[RECORDS]:
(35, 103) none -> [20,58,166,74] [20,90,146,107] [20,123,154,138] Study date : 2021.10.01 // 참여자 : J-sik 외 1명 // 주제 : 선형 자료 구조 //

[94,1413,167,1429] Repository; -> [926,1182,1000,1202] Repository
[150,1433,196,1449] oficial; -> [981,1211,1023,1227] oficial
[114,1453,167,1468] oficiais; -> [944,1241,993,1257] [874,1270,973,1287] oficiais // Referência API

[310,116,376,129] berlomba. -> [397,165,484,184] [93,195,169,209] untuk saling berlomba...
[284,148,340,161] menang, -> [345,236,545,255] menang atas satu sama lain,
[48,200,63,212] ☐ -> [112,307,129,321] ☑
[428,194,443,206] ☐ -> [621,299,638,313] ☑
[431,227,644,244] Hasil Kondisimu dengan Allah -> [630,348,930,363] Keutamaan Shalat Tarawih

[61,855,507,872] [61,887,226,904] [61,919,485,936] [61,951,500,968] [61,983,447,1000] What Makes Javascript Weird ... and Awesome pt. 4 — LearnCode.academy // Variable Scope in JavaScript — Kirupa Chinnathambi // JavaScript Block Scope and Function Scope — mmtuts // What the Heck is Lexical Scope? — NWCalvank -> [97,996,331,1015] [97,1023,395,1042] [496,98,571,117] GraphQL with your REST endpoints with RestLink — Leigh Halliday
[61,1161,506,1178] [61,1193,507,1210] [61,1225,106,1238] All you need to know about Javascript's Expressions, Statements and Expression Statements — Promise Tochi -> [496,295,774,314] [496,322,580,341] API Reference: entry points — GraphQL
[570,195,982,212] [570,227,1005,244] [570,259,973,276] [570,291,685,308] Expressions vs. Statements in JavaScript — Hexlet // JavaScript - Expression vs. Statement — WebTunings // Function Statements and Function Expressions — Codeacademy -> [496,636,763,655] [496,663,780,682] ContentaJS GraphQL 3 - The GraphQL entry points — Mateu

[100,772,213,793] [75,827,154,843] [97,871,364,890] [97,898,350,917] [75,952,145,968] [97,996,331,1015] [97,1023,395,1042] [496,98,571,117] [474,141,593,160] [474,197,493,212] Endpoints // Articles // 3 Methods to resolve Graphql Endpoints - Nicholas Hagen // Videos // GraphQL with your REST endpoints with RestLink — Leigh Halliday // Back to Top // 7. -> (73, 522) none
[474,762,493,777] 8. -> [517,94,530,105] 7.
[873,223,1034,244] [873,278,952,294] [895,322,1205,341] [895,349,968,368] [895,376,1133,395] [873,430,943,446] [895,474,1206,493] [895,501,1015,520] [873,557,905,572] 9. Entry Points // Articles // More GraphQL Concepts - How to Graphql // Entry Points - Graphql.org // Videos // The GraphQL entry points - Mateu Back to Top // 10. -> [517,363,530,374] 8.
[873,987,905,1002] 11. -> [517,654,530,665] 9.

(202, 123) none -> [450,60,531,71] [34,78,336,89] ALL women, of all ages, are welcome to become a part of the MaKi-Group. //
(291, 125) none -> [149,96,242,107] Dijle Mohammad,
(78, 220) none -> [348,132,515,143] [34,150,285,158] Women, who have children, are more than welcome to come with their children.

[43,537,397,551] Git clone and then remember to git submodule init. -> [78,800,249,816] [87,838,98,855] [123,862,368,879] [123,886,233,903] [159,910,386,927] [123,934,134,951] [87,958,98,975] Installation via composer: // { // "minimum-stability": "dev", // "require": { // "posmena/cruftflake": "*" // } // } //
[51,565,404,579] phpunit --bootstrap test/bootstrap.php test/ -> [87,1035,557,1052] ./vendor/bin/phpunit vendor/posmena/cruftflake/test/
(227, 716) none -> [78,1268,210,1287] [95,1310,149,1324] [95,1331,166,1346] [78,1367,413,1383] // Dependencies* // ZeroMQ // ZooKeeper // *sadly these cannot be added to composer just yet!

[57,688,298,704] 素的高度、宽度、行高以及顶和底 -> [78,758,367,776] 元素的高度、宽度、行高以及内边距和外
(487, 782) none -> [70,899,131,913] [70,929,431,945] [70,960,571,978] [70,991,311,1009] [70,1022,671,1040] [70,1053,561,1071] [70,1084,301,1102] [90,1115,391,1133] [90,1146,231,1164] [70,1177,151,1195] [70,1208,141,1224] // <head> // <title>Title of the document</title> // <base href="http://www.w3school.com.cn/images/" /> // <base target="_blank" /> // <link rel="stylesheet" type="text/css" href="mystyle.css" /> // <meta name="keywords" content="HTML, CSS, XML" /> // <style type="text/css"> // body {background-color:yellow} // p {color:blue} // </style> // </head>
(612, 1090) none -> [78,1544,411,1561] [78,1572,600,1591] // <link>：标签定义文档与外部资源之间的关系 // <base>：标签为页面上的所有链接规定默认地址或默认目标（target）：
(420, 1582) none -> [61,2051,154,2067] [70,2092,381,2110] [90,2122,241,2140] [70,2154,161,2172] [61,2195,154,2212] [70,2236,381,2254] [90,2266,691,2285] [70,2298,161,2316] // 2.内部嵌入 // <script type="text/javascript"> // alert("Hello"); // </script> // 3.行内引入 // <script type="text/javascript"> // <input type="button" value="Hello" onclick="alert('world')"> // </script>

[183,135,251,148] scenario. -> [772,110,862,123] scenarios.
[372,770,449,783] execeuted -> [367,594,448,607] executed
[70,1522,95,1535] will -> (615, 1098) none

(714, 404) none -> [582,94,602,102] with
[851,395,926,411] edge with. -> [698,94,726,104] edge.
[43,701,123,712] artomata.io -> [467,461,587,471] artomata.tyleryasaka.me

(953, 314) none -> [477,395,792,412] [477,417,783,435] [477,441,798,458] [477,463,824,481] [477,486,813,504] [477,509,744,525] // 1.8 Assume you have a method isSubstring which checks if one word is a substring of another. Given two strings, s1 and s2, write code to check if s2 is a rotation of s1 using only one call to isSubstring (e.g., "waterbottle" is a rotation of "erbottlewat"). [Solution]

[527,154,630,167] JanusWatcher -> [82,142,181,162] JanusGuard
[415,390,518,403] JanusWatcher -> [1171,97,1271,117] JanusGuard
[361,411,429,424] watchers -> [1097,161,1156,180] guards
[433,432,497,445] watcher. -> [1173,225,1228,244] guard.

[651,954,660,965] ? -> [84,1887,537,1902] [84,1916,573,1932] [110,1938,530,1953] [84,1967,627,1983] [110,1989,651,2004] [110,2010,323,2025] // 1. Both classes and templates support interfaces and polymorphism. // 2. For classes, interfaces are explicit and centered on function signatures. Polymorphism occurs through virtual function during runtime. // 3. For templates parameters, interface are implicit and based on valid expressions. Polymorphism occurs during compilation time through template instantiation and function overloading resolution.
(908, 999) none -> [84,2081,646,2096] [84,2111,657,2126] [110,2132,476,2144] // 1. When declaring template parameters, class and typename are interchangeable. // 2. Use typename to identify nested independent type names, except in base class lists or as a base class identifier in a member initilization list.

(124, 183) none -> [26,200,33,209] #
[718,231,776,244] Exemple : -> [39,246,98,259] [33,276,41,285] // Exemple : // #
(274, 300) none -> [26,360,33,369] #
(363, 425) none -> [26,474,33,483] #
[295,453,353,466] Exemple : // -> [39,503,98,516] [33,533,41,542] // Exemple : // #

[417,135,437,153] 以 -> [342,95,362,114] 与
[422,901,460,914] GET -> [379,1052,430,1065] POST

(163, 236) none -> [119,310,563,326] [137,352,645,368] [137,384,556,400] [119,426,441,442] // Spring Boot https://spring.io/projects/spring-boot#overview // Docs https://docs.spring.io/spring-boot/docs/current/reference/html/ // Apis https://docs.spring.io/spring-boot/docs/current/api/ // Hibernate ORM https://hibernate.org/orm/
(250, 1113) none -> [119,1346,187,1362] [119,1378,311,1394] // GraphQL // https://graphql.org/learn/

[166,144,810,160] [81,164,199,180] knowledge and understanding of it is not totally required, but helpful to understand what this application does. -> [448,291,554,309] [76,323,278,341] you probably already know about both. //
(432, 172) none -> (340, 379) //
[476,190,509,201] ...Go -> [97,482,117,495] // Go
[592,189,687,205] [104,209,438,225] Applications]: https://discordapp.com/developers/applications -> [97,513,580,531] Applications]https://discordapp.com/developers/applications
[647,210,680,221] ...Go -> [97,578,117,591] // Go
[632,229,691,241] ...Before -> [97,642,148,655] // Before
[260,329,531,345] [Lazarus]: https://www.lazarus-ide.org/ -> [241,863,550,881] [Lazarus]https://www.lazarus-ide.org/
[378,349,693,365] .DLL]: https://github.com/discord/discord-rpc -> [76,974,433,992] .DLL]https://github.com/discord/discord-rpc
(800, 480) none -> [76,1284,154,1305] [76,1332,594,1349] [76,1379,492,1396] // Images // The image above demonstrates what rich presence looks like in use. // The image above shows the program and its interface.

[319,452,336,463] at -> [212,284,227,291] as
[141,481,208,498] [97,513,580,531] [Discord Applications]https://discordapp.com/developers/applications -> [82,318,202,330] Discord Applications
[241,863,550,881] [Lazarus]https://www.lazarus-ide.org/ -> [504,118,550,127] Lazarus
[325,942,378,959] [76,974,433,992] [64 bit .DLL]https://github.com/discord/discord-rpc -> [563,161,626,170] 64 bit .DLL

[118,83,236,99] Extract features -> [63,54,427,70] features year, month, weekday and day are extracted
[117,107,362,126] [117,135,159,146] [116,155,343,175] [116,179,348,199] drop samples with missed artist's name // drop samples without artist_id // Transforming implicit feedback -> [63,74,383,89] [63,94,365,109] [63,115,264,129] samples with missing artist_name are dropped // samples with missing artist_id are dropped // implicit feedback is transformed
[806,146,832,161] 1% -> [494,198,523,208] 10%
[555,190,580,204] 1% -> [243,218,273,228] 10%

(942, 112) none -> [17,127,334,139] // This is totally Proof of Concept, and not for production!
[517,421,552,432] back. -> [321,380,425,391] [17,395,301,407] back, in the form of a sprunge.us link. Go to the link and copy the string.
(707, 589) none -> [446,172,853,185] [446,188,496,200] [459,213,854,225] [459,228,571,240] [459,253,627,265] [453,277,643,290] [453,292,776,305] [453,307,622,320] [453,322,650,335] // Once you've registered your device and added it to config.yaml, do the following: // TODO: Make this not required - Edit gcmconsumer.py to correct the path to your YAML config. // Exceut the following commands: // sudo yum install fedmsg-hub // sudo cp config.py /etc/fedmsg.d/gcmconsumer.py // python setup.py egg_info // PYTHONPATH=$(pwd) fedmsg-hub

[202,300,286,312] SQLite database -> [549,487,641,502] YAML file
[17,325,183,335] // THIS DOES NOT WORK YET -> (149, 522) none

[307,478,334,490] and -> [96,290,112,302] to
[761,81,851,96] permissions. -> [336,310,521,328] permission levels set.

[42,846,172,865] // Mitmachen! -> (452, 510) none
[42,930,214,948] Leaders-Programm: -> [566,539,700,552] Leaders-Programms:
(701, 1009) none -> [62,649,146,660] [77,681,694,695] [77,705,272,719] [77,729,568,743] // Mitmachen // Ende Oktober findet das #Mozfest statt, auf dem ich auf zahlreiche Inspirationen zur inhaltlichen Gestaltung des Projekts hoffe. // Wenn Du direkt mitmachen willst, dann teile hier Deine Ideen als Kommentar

[WHAT IS BEING ASKED]: Return the count of lines in the entries above that include the word "lazarus", without any added text.

[TASK RESULT]: 2